→ TASK DESCRIPTION:
Repeat back every line of the data, exactly.

*** PROVIDED DATA ***

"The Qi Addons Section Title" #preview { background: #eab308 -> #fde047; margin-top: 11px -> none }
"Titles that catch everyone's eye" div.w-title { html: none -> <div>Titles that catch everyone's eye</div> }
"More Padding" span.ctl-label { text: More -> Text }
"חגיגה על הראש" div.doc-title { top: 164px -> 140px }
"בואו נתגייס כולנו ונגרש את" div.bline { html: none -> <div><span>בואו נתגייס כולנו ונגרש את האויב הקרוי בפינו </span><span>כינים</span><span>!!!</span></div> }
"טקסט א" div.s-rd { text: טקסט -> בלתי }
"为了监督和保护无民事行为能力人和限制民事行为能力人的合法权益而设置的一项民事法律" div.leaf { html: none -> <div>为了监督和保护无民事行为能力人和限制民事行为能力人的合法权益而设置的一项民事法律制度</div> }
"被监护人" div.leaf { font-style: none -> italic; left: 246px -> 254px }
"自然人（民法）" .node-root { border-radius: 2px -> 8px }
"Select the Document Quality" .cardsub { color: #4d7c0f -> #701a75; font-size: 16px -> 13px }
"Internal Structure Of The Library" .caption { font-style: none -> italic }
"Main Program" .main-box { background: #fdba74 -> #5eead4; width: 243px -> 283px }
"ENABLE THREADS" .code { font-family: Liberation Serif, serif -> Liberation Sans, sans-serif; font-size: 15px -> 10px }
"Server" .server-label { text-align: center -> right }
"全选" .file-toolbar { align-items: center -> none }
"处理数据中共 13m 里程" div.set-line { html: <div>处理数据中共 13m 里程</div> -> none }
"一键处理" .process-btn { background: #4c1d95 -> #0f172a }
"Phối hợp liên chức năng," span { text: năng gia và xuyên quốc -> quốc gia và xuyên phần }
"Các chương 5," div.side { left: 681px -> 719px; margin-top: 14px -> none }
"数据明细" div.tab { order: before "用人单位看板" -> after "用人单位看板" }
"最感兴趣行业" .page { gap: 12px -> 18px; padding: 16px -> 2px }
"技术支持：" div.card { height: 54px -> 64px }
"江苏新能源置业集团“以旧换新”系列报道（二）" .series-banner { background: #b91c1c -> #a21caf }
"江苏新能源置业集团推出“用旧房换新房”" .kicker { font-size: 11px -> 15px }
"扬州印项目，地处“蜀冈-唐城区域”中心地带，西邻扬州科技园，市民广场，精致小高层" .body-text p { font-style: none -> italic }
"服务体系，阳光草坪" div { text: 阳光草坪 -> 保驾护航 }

***

→ WORKED SOLUTION:
"The Qi Addons Section Title" #preview { background: #eab308 -> #fde047; margin-top: 11px -> none }
"Titles that catch everyone's eye" div.w-title { html: none -> <div>Titles that catch everyone's eye</div> }
"More Padding" span.ctl-label { text: More -> Text }
"חגיגה על הראש" div.doc-title { top: 164px -> 140px }
"בואו נתגייס כולנו ונגרש את" div.bline { html: none -> <div><span>בואו נתגייס כולנו ונגרש את האויב הקרוי בפינו </span><span>כינים</span><span>!!!</span></div> }
"טקסט א" div.s-rd { text: טקסט -> בלתי }
"为了监督和保护无民事行为能力人和限制民事行为能力人的合法权益而设置的一项民事法律" div.leaf { html: none -> <div>为了监督和保护无民事行为能力人和限制民事行为能力人的合法权益而设置的一项民事法律制度</div> }
"被监护人" div.leaf { font-style: none -> italic; left: 246px -> 254px }
"自然人（民法）" .node-root { border-radius: 2px -> 8px }
"Select the Document Quality" .cardsub { color: #4d7c0f -> #701a75; font-size: 16px -> 13px }
"Internal Structure Of The Library" .caption { font-style: none -> italic }
"Main Program" .main-box { background: #fdba74 -> #5eead4; width: 243px -> 283px }
"ENABLE THREADS" .code { font-family: Liberation Serif, serif -> Liberation Sans, sans-serif; font-size: 15px -> 10px }
"Server" .server-label { text-align: center -> right }
"全选" .file-toolbar { align-items: center -> none }
"处理数据中共 13m 里程" div.set-line { html: <div>处理数据中共 13m 里程</div> -> none }
"一键处理" .process-btn { background: #4c1d95 -> #0f172a }
"Phối hợp liên chức năng," span { text: năng gia và xuyên quốc -> quốc gia và xuyên phần }
"Các chương 5," div.side { left: 681px -> 719px; margin-top: 14px -> none }
"数据明细" div.tab { order: before "用人单位看板" -> after "用人单位看板" }
"最感兴趣行业" .page { gap: 12px -> 18px; padding: 16px -> 2px }
"技术支持：" div.card { height: 54px -> 64px }
"江苏新能源置业集团“以旧换新”系列报道（二）" .series-banner { background: #b91c1c -> #a21caf }
"江苏新能源置业集团推出“用旧房换新房”" .kicker { font-size: 11px -> 15px }
"扬州印项目，地处“蜀冈-唐城区域”中心地带，西邻扬州科技园，市民广场，精致小高层" .body-text p { font-style: none -> italic }
"服务体系，阳光草坪" div { text: 阳光草坪 -> 保驾护航 }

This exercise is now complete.